Sebagai sebuah negara megabiodiversity dengan kekayaan genetik yang sangat luar biasa, Indonesia seharusnya memiliki posisi yang sangat penting pada era biologi di abad 21 ini. Seperti analogi mengambil emas dalam bongkahan intan, bangsa ini bergembira ketika diberikan emas, tetapi sebenarnya pencari emaslah yang beruntung karena mendapatkan bongkahan intan dan itu diberikan dengan cuma-cuma karena bangsa ini tidak paham akan nilai ekonomis intan yang sebenarnya jauh lebih tinggi dari nilai ekonomis emas yang diberikan.
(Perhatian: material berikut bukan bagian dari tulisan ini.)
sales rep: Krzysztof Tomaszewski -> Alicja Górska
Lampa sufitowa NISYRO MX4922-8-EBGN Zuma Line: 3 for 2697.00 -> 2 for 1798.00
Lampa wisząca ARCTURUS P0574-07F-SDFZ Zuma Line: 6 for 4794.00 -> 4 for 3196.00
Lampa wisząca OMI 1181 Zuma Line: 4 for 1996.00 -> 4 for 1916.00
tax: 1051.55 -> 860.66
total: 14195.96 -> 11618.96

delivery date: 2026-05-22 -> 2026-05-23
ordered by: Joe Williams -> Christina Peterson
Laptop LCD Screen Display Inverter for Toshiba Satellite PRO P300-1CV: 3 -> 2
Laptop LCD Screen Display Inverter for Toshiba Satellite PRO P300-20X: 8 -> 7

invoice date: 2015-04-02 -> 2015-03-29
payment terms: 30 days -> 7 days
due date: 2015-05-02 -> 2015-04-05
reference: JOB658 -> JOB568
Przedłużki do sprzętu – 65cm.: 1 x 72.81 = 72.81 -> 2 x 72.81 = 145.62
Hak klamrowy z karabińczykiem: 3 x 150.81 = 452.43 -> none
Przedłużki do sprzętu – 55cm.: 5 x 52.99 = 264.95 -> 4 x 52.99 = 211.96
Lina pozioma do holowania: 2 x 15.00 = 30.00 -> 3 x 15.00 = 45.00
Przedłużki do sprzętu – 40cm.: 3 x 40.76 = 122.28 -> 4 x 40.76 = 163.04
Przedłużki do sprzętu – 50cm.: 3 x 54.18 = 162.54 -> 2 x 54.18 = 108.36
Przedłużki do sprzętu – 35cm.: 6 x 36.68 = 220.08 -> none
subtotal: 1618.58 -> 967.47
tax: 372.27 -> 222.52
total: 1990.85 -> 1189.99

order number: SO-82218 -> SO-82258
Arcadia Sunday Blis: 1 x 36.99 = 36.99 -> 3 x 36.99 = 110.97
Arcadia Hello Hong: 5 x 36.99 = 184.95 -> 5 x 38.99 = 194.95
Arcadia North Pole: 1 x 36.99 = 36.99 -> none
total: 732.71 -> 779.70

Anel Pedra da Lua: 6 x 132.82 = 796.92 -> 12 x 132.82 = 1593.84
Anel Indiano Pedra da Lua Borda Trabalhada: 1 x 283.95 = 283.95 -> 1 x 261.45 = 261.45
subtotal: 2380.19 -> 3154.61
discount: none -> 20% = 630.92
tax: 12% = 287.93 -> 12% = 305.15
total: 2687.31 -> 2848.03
Hal yang sama dengan analogi di atas sedang terjadi di negri ini dengan lahirnya PP No 2 tahun 2008, bangsa ini tidak hanya memberikan deposit tambang yang ada di hutan lindung, tetapi memberikan keleluasaan pada pihak asing untuk mengakses sumber daya genetik hutan yang memiliki nilai ekonomis lebih tinggi dari bahan tambang itu sendiri.
Tulisan di atas sebenarnya memperlihatkan urgensi dari keberadaan UU yang mengatur tentang pengelolaan dan perlindungan sumberdaya genetik bagi negara megabiodiversity seperti Indonesia.
Pada 19-30 Mei 2008 di Boon, Jerman akan diselenggarakan COP 9 CBD yang akan membahas isu-isu terkait dengan keanekaragaman hayati. Event ini akan menjadi penting bagi Indonesia jika negara ini paham apa yang harus dilindungi terkait dengan kekayaan genetik yang dimilikinya. Dan tidak akan berarti apa-apa jika kesepakatan internasional yang sudah diperjuangkan tidak dikonversi dalam aturan di level nasional sehingga para pelaku penjarahan sumber daya genetik dengan leluasa menjarah karena tidak ada satu aturanpun yang dapat dikenakan untuk menjerat para penjarah ini.